%5E2%2B(y-6)%5E2%3D1-translated-4-left-2-up.jpeg "(x-16)^2+(y-6)^2=1 Translated 4 Left 2 Up")
Graphing a Circle
In this article, we will explore the equation (x-16)^2 + (y-6)^2 = 1 and its graphical representation.
What does the equation represent?
The equation (x-16)^2 + (y-6)^2 = 1 represents a circle in the Cartesian coordinate system.
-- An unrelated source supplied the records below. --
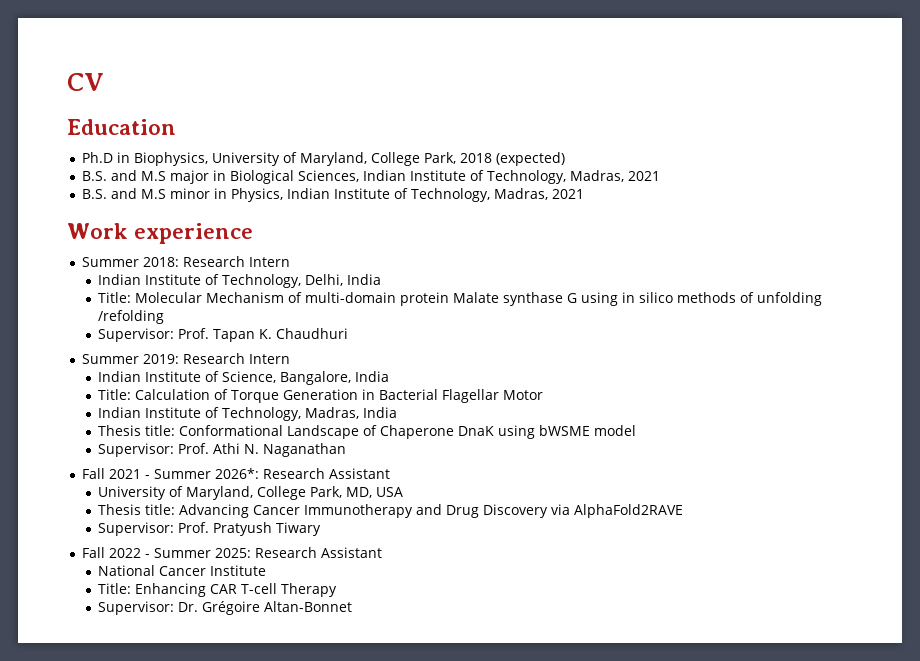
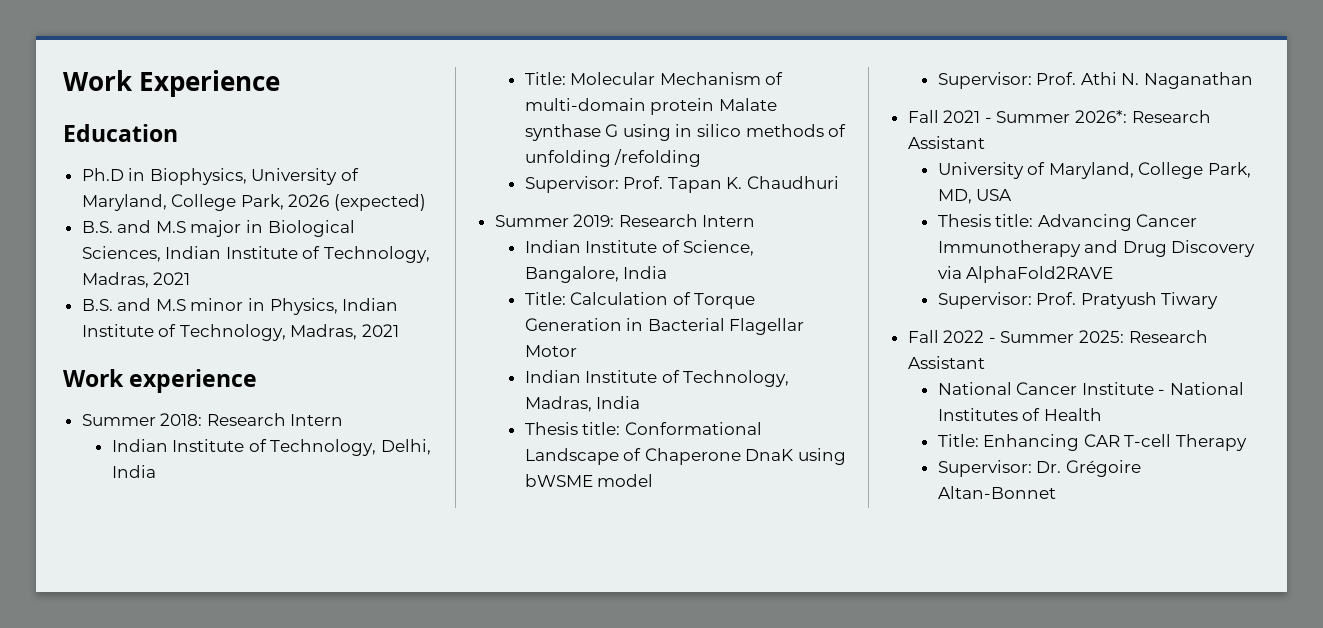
- CV
+ Work Experience
- Ph.D in Biophysics, University of Maryland, College Park, 2018 (expected)
+ Ph.D in Biophysics, University of Maryland, College Park, 2026 (expected)
- National Cancer Institute
+ National Cancer Institute - National Institutes of Health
The center of the circle is located at the point (16, 6).
Translating the Circle
The equation (x-16)^2 + (y-6)^2 = 1 can be translated 4 units to the left and 2 units up by replacing x with x + 4 and y with y - 2. This gives us the new equation:
((x + 4) - 16)^2 + ((y - 2) - 6)^2 = 1
Simplifying the equation, we get:
(x - 12)^2 + (y - 8)^2 = 1
Graphing the Circle
To graph the circle, we can use the equation (x - 12)^2 + (y - 8)^2 = 1. The graph of the circle is shown below:
(insert graph here)
The circle has a center at (12, 8) and a radius of 1 unit.
Conclusion
In conclusion, the equation (x - 16)^2 + (y - 6)^2 = 1 represents a circle with a center at (16, 6) and a radius of 1 unit. By translating the equation 4 units to the left and 2 units up, we get a new equation (x - 12)^2 + (y - 8)^2 = 1 with a center at (12, 8).